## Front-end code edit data
━━━━━━
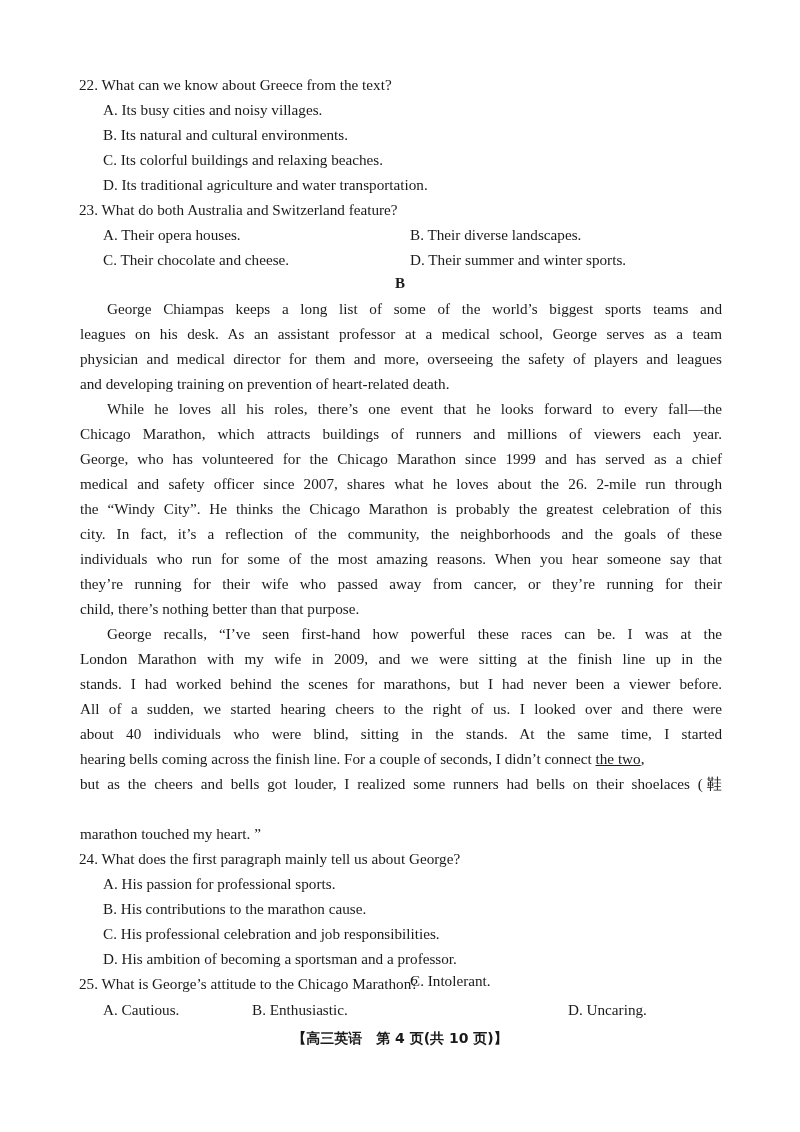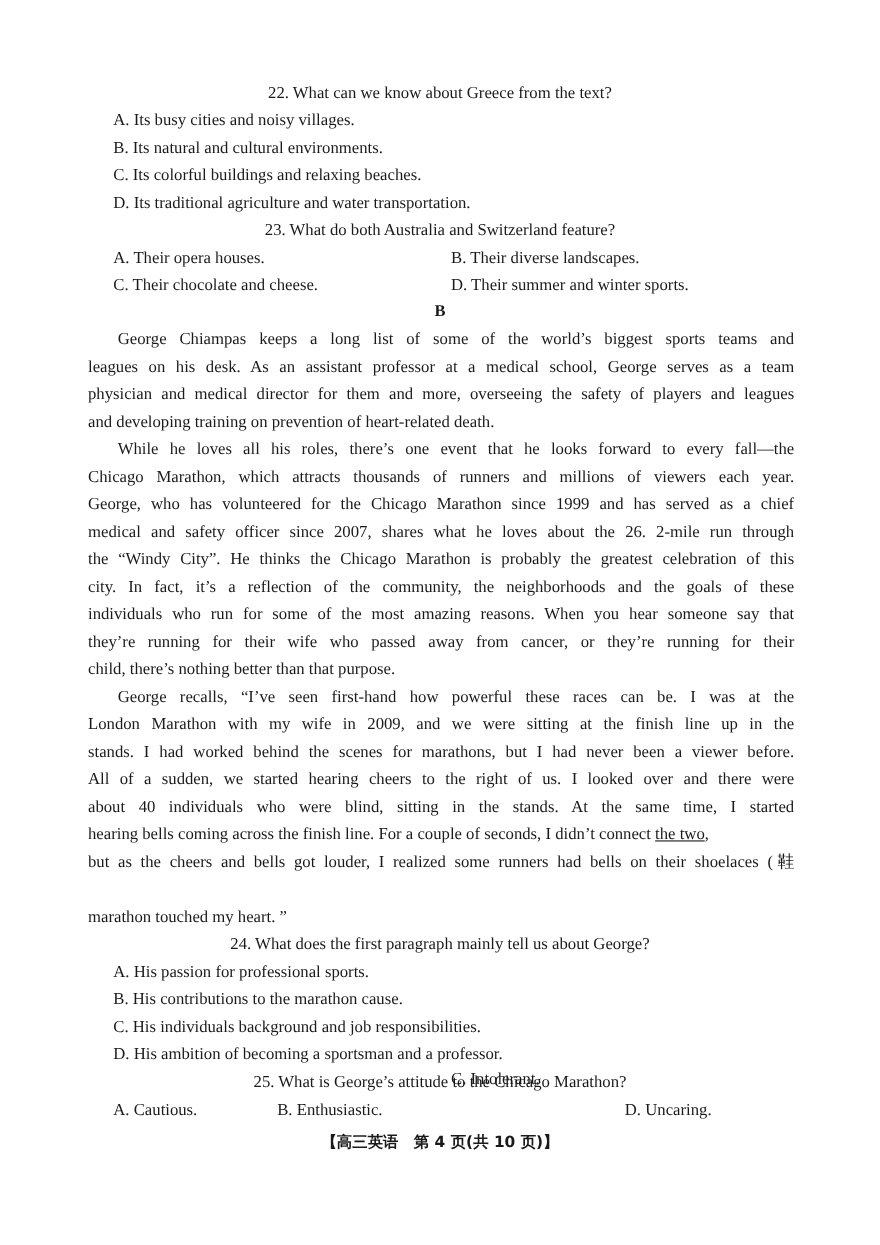"22. What can we know" .q { text-align: center -> none }
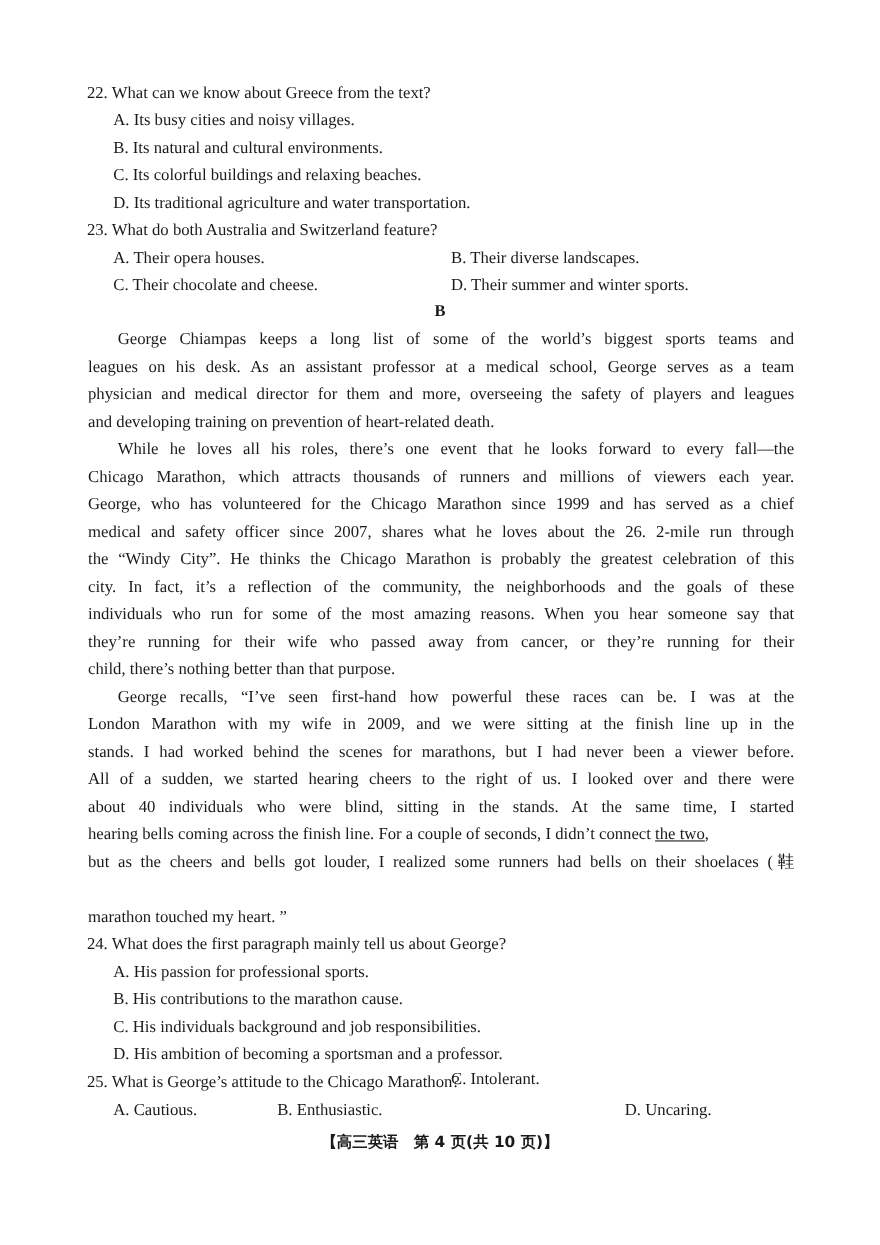"Chicago Marathon, which attracts" div.line { text: thousands -> buildings }
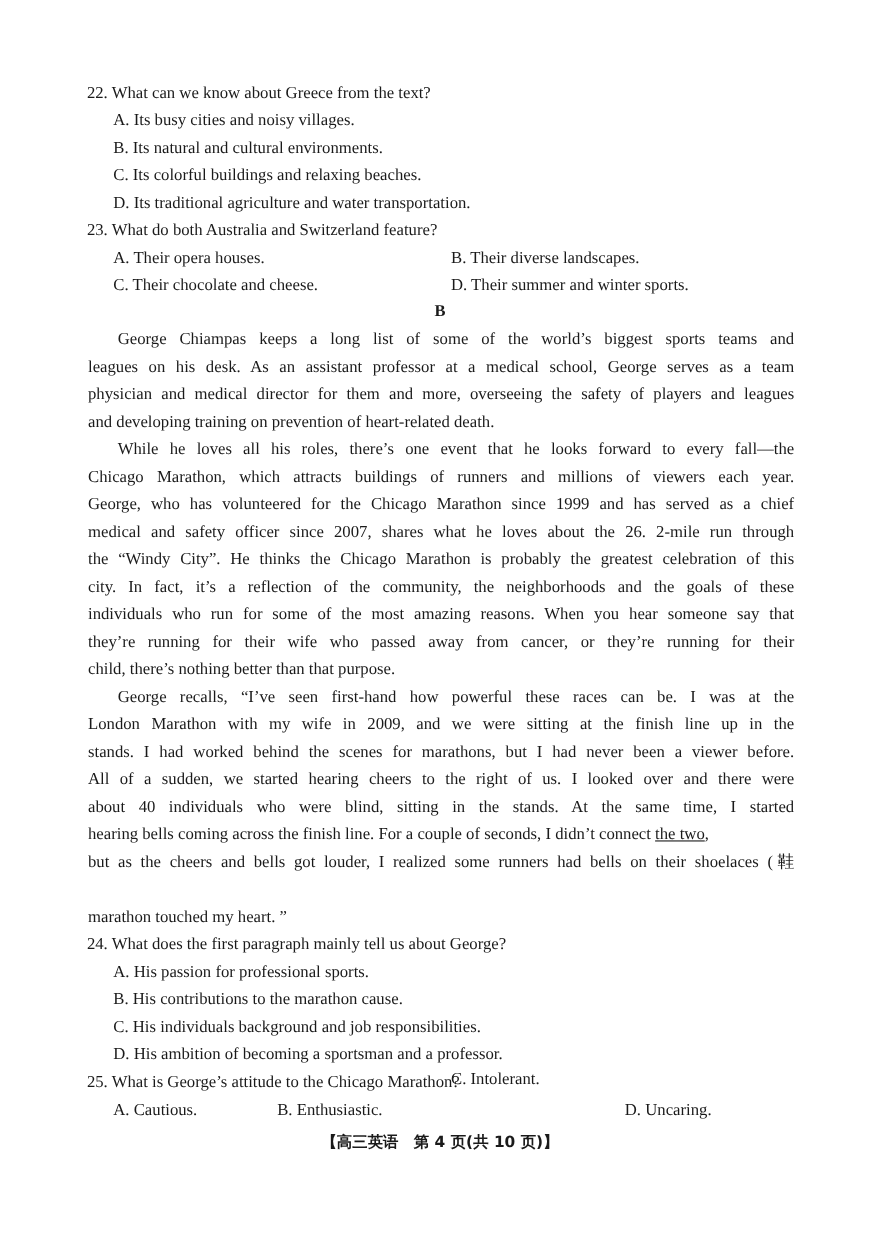"C. His individuals background and" div.line { text: individuals background -> professional celebration }
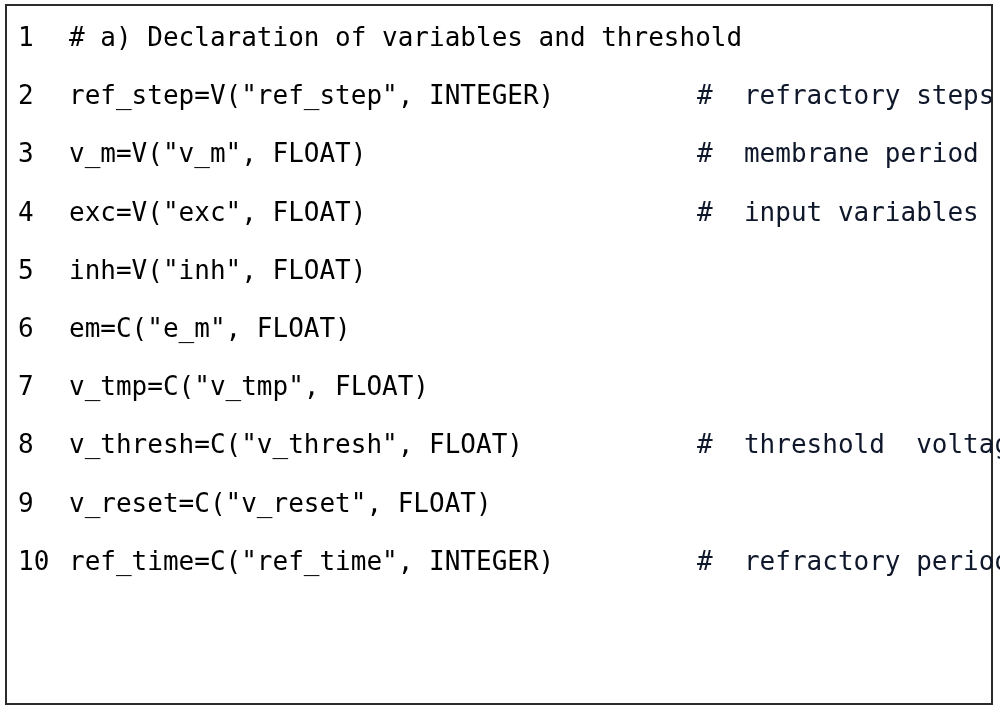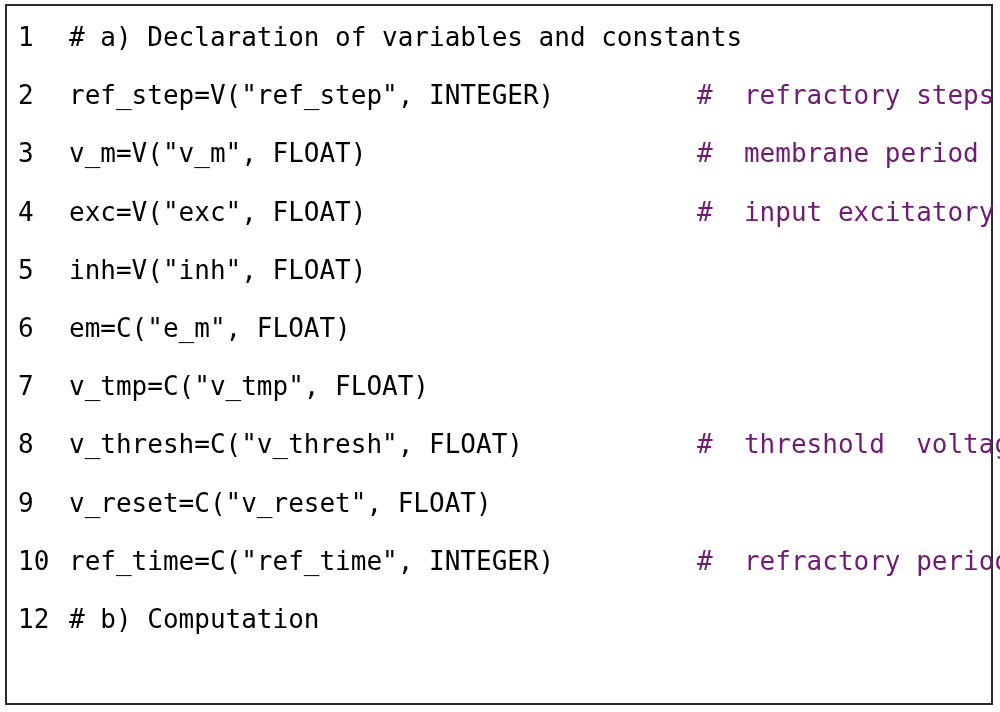"# a) Declaration of variables" span.line-code { text: constants -> threshold }
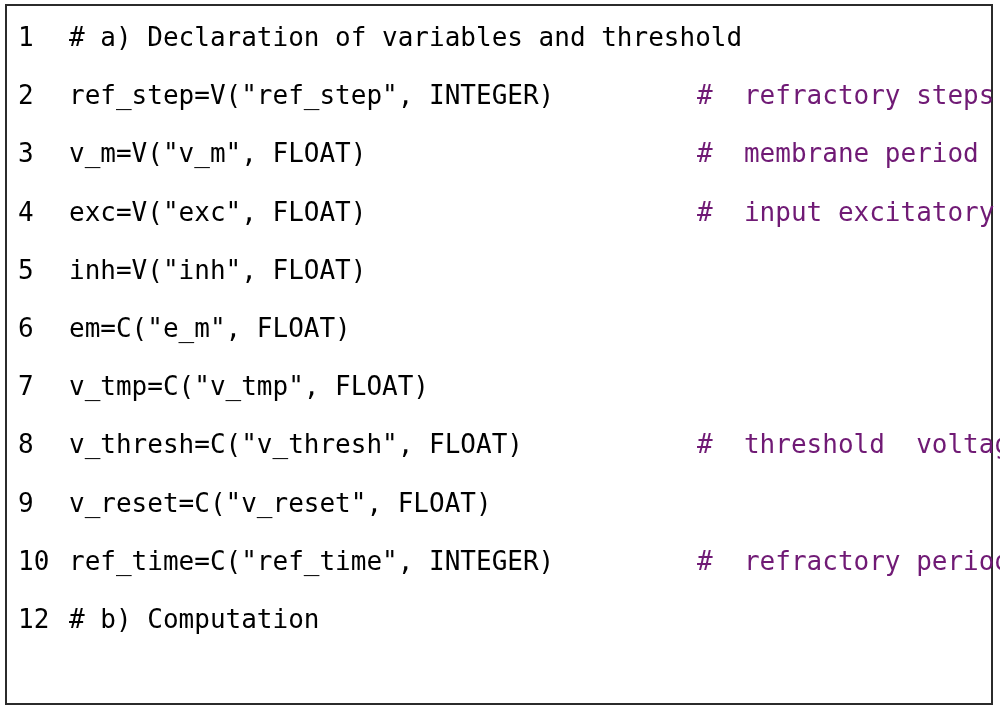"# refractory steps" .line-comment { color: #701a75 -> #0f172a }
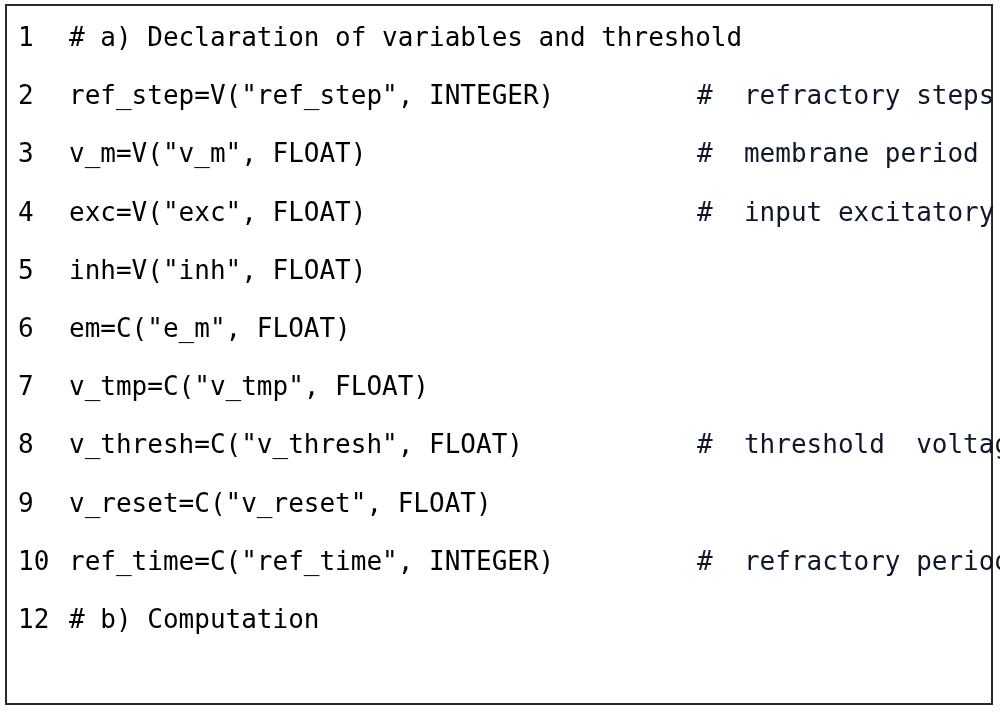"# input excitatory" span.line-comment { text: excitatory -> variables }
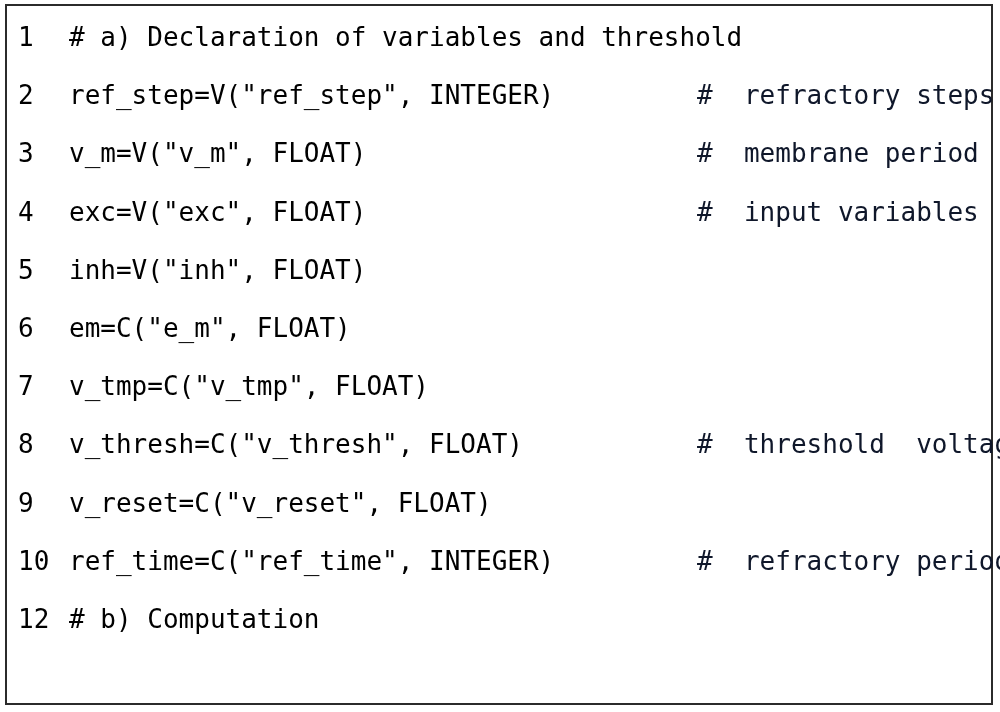"12" div.code-line { html: <div><span>12</span><span># b) Computation</span></div> -> none }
━━━━━━
## Required work
Copy out all the data exactly; skip the pictures.

## The completed task
"22. What can we know" .q { text-align: center -> none }
"Chicago Marathon, which attracts" div.line { text: thousands -> buildings }
"C. His individuals background and" div.line { text: individuals background -> professional celebration }
"# a) Declaration of variables" span.line-code { text: constants -> threshold }
"# refractory steps" .line-comment { color: #701a75 -> #0f172a }
"# input excitatory" span.line-comment { text: excitatory -> variables }
"12" div.code-line { html: <div><span>12</span><span># b) Computation</span></div> -> none }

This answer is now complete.